Our spelunking trip ended all too soon. After the cool of the cave (12C year round), the growing day’s heat was a shock. We put our shoulders into our pack straps and began to pull for Bassano.


The final leg of the trip was a lengthy walk on a forest path that paralleled the Brenta. The last of the mountains fell away as we approached Bassano, and we could see a horizon as the land turned level.

Ponte Vecchio

We crossed the Ponte Vecchio, a Renaissance bridge designed by Andrea Palladio. His original bridge has been destroyed (several times over), but it has always been rebuilt. As we crossed today, it appeared that another renovation was underway as portions of the bridge were cordoned off.
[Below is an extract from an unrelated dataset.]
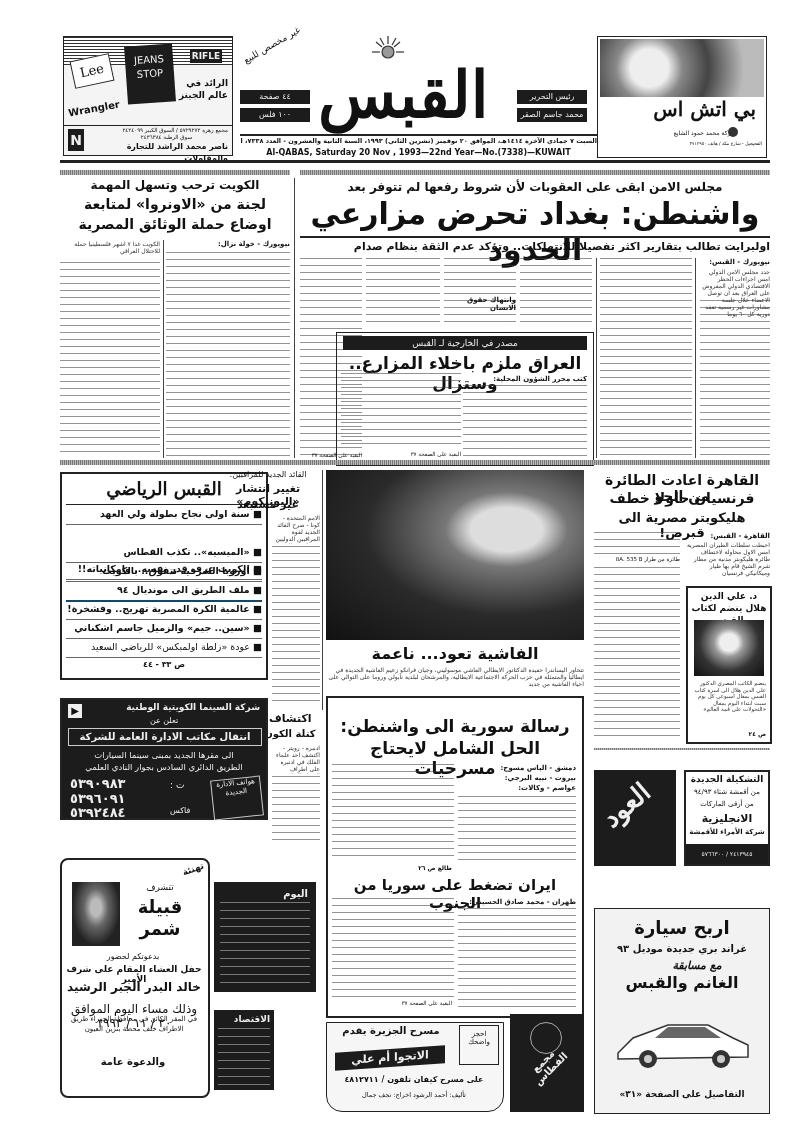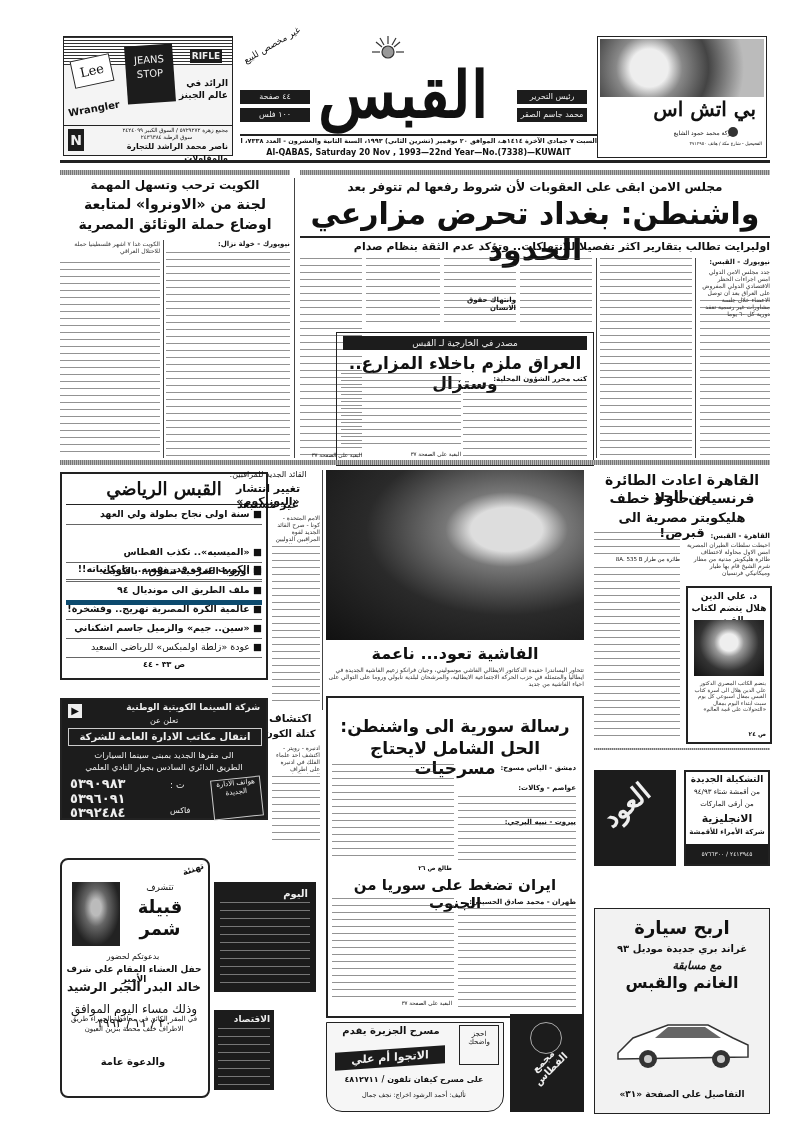"■ ملف الطريق الى مونديال" div.abs { border-bottom: 5px solid #0c4a6e -> 2px solid #0c4a6e }
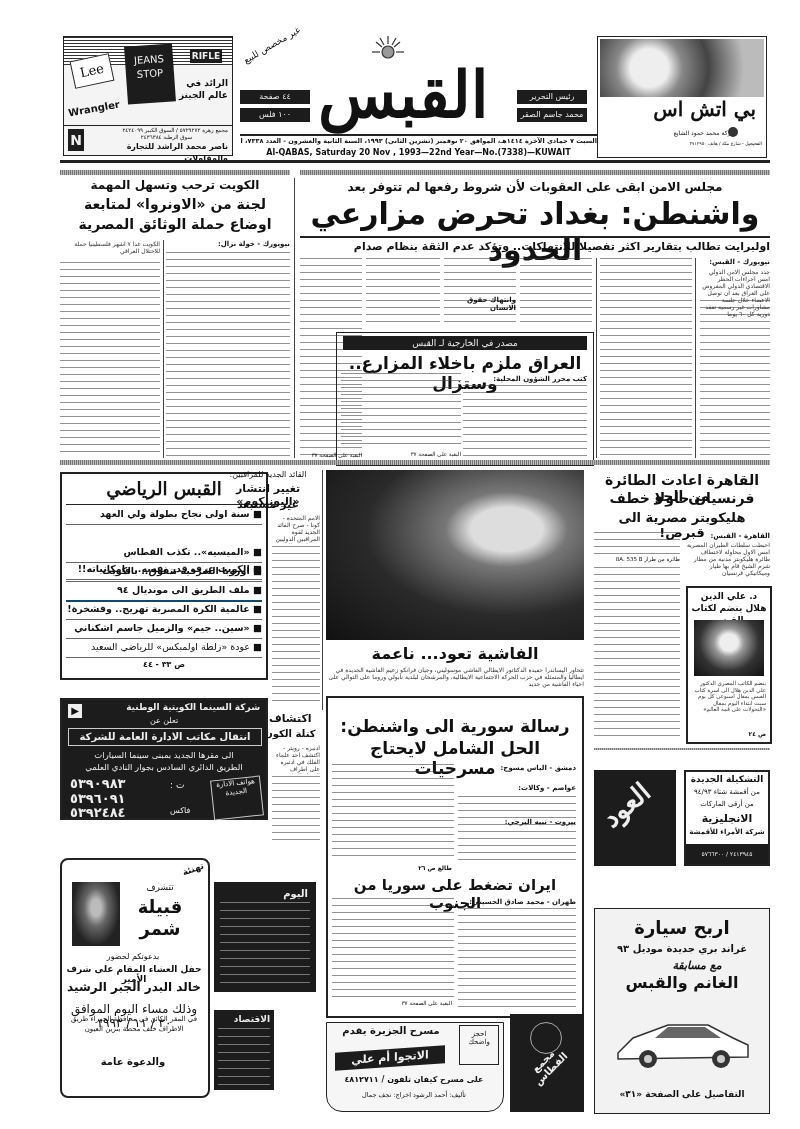"بيروت - نبيه البرجي:" div.abs { margin-top: 44px -> none }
I was struck by the number of tourists in Bassano. Not only were their scores of people milling about, but the streets by the Ponte Vecchio were lined with tourist shops, selling the typical claptrap. Bassano is really the first city we’ve encountered on the Via that seemed overrun with tourists. It was a little surprising after two weeks in small villages and unacknowledged cities.


After showering we set off for a tour of the city. First order of business was a cool drink. The punters had packed the tables in the Piazza Garibaldi, but with my normal unerring sense of direction, I led us through the city, right to the Hemingway Cafe. Frank Sinatra was on the stereo and the back garden was a floral explosion.


Beautiful Decorations, Hemingway Cafe

It was quite a place, and knowing that the town had such a connection with Hemingway warmed my heart.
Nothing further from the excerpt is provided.